Assignment: Please return all lines of the data below containing the string "unix".

(Beginning of Stored data)

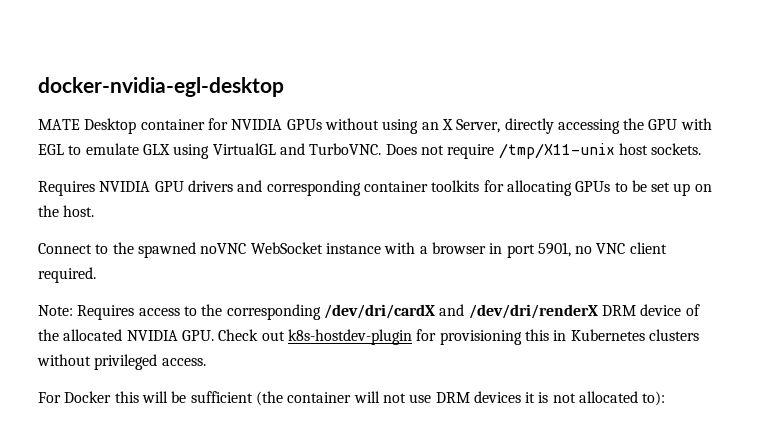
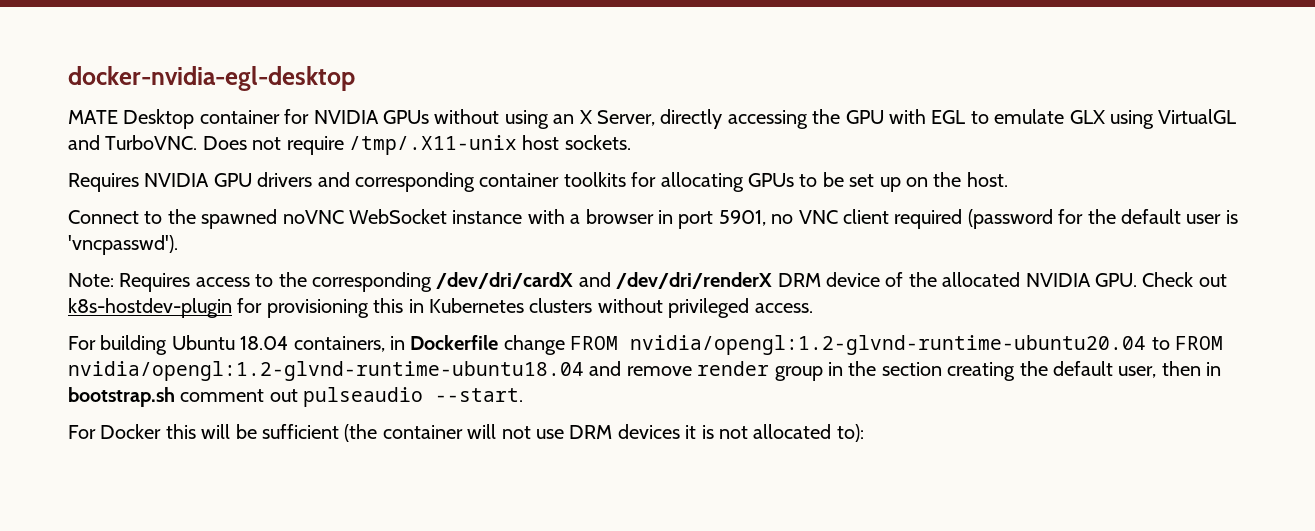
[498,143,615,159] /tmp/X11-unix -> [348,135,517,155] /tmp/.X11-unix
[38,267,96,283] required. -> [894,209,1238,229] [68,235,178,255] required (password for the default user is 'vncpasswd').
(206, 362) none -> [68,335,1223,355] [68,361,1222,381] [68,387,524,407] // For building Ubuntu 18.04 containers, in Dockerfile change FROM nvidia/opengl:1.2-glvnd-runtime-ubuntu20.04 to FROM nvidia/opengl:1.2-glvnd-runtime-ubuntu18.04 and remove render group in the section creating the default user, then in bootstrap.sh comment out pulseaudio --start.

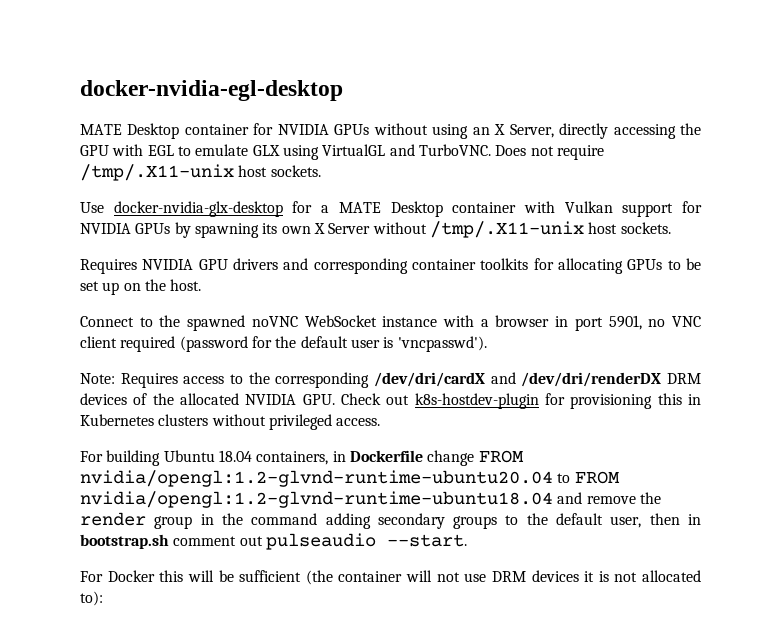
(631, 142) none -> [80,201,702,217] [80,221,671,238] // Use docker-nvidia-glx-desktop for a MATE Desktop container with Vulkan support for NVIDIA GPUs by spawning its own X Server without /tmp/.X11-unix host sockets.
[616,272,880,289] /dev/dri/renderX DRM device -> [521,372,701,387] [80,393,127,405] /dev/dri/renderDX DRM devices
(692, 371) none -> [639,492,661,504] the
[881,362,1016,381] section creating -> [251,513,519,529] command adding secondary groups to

(End of Stored data)
(Beginning of Stored data)

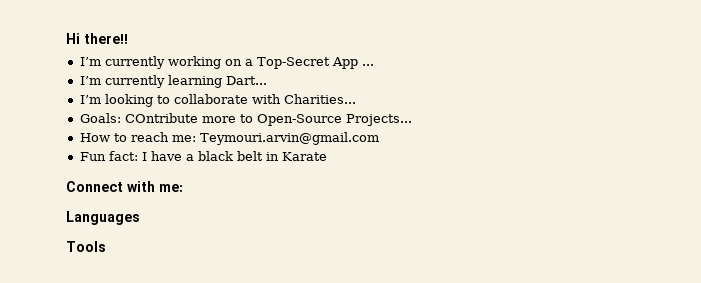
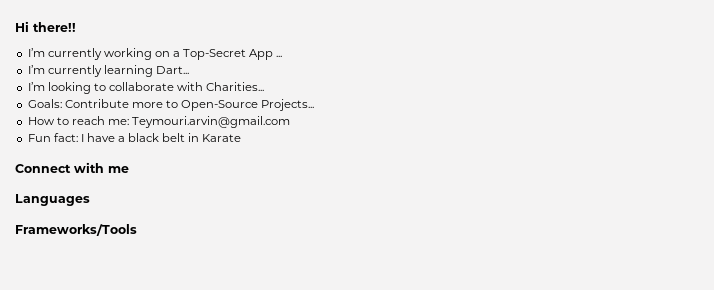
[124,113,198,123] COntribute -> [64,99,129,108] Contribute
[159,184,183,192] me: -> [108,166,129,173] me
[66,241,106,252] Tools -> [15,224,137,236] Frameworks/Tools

(End of Stored data)
(Beginning of Stored data)

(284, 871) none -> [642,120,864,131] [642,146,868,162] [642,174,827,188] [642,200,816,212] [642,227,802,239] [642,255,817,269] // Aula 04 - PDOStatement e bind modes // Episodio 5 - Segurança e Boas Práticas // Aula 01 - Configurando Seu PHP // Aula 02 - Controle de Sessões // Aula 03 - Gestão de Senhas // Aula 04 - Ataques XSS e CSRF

(End of Stored data)

Solution to the exercise:
[498,143,615,159] /tmp/X11-unix -> [348,135,517,155] /tmp/.X11-unix
(631, 142) none -> [80,201,702,217] [80,221,671,238] // Use docker-nvidia-glx-desktop for a MATE Desktop container with Vulkan support for NVIDIA GPUs by spawning its own X Server without /tmp/.X11-unix host sockets.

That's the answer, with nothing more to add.